Dans ce contexte, Dina Boluarte tente de trouver un équilibre afin de rester au pouvoir. Pour l’instant, elle a renvoyé au Congrès le «fardeau» de fixer une date pour des élections antérieures à l’échéance prévue. Elle a promis des primes aux agriculteurs, touchés par une sécheresse historique, et des augmentations pour les fonctionnaires. Alors qu’elle avait prêté serment jusqu’en 2026, elle a ensuite réduit son mandat à 2024; ce qui n’empêche pas la discussion sur la date des nouvelles élections de se poursuivre. La nouvelle présidente a limogé le président du Conseil des ministres une semaine après l’avoir nommé, alors que les allégations de répression violente des manifestations se multiplient. En conséquence, deux ministres ont démissionné. Bien qu’elle ait appelé à une trêve dès son entrée en fonction, il est peu probable qu’elle l’obtienne. Guillermo Bermejo, député de Perú Democrático – un groupe dissident de Perú Libre – a menacé: «Si [Dina Boluarte] ne trouve pas l’asile politique, elle finira en prison.» Pour l’instant, la crise se poursuit et les risques de nouvelles tueries aussi. (Article publié sur le site de la Fondation Carolina, le 21 décembre 2022; traduction rédaction A l’Encontre)
Références
ADRIANZÉN, C. (2014): “Una obra para varios elencos. Apuntes sobre la estabilidad del neoliberalismo en el Perú”, Nueva Sociedad nº 254, noviembre-diciembre.
— (2020): “¿Quién ganó y quién perdió en las últimas elecciones peruanas?”, Nueva Sociedad, ed. digital, febrero.
RPP (2018): “Los ‘vladivideos’ que marcaron el final del régimen de Alberto Fujimori”, RPP, 21 de marzo.

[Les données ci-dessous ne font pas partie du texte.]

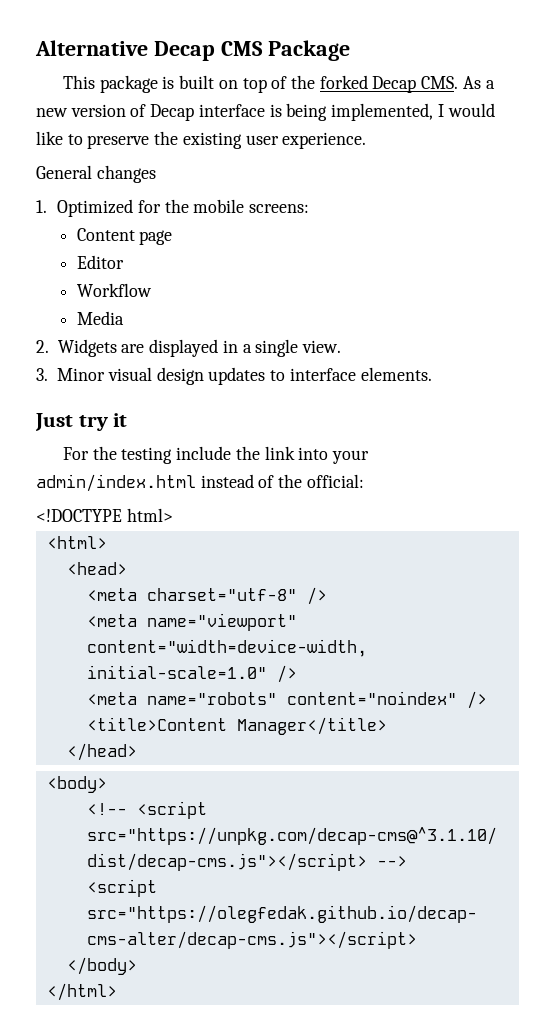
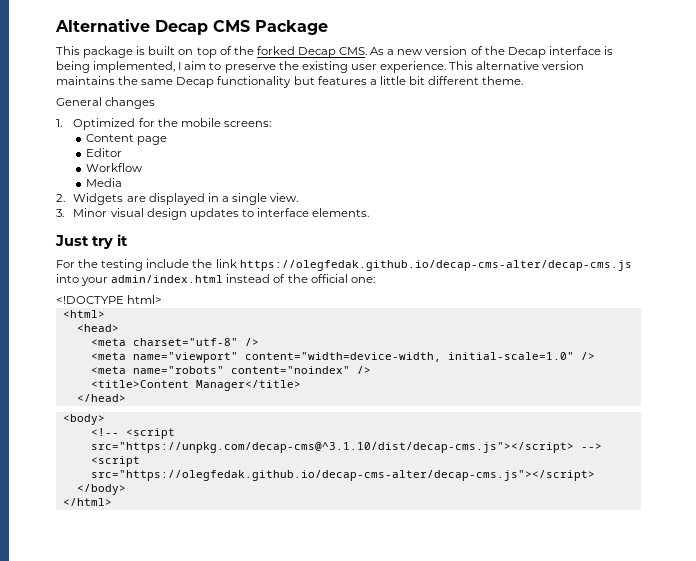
- This package is built on top of the forked Decap CMS. As a new version of Decap interface is being implemented, I would like to preserve the existing user experience.
+ This package is built on top of the forked Decap CMS. As a new version of the Decap interface is being implemented, I aim to preserve the existing user experience. This alternative version maintains the same Decap functionality but features a little bit different theme.
- For the testing include the link into your admin/index.html instead of the official:
+ For the testing include the link https://olegfedak.github.io/decap-cms-alter/decap-cms.js into your admin/index.html instead of the official one:

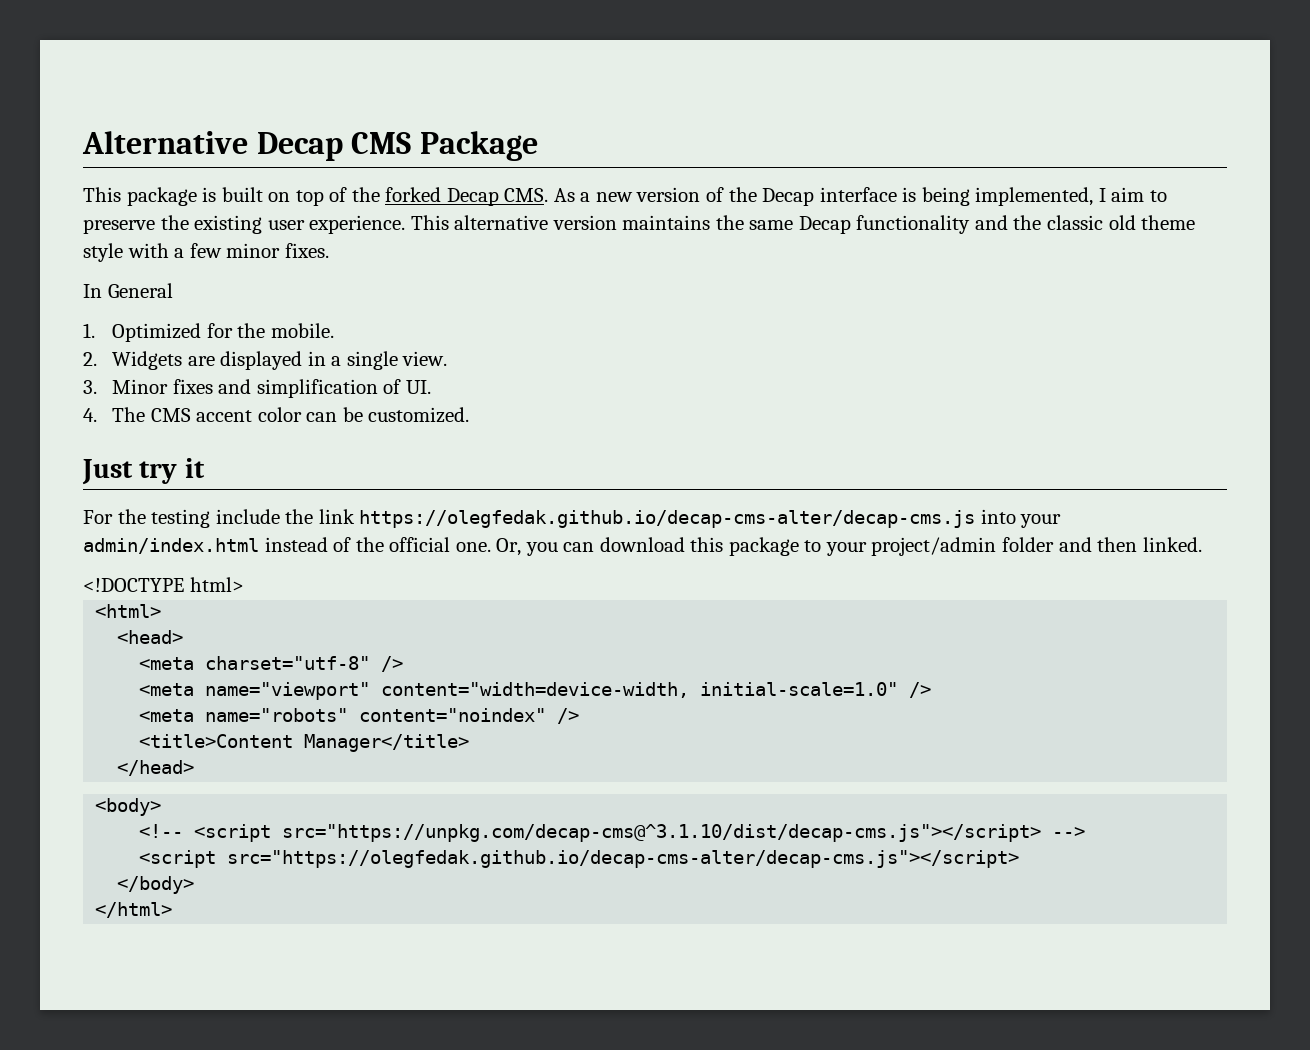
- This alternative version maintains the same Decap functionality but features a little bit different theme.
- General changes
+ This alternative version maintains the same Decap functionality and the classic old theme style with a few minor fixes.
+ In General
- 1. Optimized for the mobile screens:
- Content page
- Editor
- Workflow
- Media
+ 1. Optimized for the mobile.
- 3. Minor visual design updates to interface elements.
+ 3. Minor fixes and simplification of UI.
+ 4. The CMS accent color can be customized.
- For the testing include the link https://olegfedak.github.io/decap-cms-alter/decap-cms.js into your admin/index.html instead of the official one:
+ For the testing include the link https://olegfedak.github.io/decap-cms-alter/decap-cms.js into your admin/index.html instead of the official one. Or, you can download this package to your project/admin folder and then linked.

STEFANONI, P. (2005): “¿Qué son y que quieren los entonaceristas?, entrevista con Cecilia Méndez, El Viejo Topo, nº 205-206, abril.
— (2022): “De Pedro Castillo a Dina Boluarte o la crisis interminable de Perú”, entrevista a Marisa Glave, Nueva Sociedad, ed. digital, diciembre.
STARN, O. (1991): Reflexiones sobre rondas campesinas, protesta rural y nuevos movimientos sociales, Lima, IEP.
TURKEWITZ, J. (2022): “Una pausa en las protestas de Perú para honrar a los muertos”, The New York Times, 19 de diciembre.
VERGARA, A. (2012): “Alternancia sin alternativa: ¿Un año de Humala o veinte años de un sistema?”, Argumentos, julio.